Es experto el poeta en llegar a los sitios más recónditos, a los espacios que esconden verdades desagradables, que no queremos reconocer; es el poder de la poesía para hacernos ver incluso lo que nos incomoda, para apuntar con un dardo certero a lo que subyace bajo la superficie de palabras amables que ocultan otra cosa, como la palabra añoranza, que puede ser una palabra turbia, o la forma en que los viejos dormitan en el hueco que alguna vez sostuvo las creencias.
En este libro hay escenarios donde el protagonista es el viajero que está a punto de partir pero no se mueve, escenarios afines a los cuadros de Hopper, los terminales de avión con su luz fría, los hospitales, las estaciones de tren, las habitaciones de hotel, los cruces de caminos.
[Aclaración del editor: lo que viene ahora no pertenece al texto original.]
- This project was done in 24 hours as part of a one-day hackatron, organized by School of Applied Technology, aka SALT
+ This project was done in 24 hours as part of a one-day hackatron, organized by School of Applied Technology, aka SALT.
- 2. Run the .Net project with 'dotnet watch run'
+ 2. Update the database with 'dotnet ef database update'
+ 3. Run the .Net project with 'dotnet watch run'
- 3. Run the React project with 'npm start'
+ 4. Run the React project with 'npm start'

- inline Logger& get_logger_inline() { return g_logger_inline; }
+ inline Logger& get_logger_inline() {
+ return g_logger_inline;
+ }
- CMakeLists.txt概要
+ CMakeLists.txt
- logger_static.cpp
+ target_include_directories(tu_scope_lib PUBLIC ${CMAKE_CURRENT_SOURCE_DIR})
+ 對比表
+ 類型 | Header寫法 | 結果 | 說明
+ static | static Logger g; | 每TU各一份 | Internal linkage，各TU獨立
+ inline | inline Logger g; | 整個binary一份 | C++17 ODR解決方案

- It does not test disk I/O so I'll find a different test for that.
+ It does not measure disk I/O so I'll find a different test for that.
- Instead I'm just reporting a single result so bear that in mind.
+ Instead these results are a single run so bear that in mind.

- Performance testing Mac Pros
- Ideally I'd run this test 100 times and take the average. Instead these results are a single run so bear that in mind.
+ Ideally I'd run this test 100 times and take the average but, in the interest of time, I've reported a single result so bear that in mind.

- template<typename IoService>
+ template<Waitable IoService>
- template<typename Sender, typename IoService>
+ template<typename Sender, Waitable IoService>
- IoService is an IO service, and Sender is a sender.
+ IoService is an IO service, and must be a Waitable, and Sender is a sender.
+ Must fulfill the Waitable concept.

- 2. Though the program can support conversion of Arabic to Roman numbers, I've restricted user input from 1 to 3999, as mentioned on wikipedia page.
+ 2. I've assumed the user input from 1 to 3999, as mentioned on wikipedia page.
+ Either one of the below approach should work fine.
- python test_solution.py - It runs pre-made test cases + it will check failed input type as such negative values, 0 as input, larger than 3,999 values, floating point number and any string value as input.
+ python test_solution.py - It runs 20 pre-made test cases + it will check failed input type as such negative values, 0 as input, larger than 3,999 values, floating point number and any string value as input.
Hay incluso conductores, como el autor, que lo hacen muy despacio, casi quietos.
Va la intensidad de este libro in crescendo, nos va llevando desde los lugares más incómodos, los que apenas percibimos, los que solo la especial mirada del poeta es capaz de iluminar, hasta la revelación total, el deslumbramiento.
La sextina barroca del final parece colocada ahí, en la última página, como si todo el camino por el que nos ha ido llevando Pedro tuviera un único objetivo, que comprendamos, como él mismo ha comprendido, en esta sextina que es también una poética, pues, como los grandes poetas, la poesía y la vida son lo mismo y no se pueden entender la una sin la otra.
Y así llegamos hasta los tres versos que son la culminación del libro y nos dejan sin aliento:
Y ya el tiempo codicia humo y alma
para que el sueño se convierta en sombra,
ceniza y bosque, polvo, tierra, cuerpo.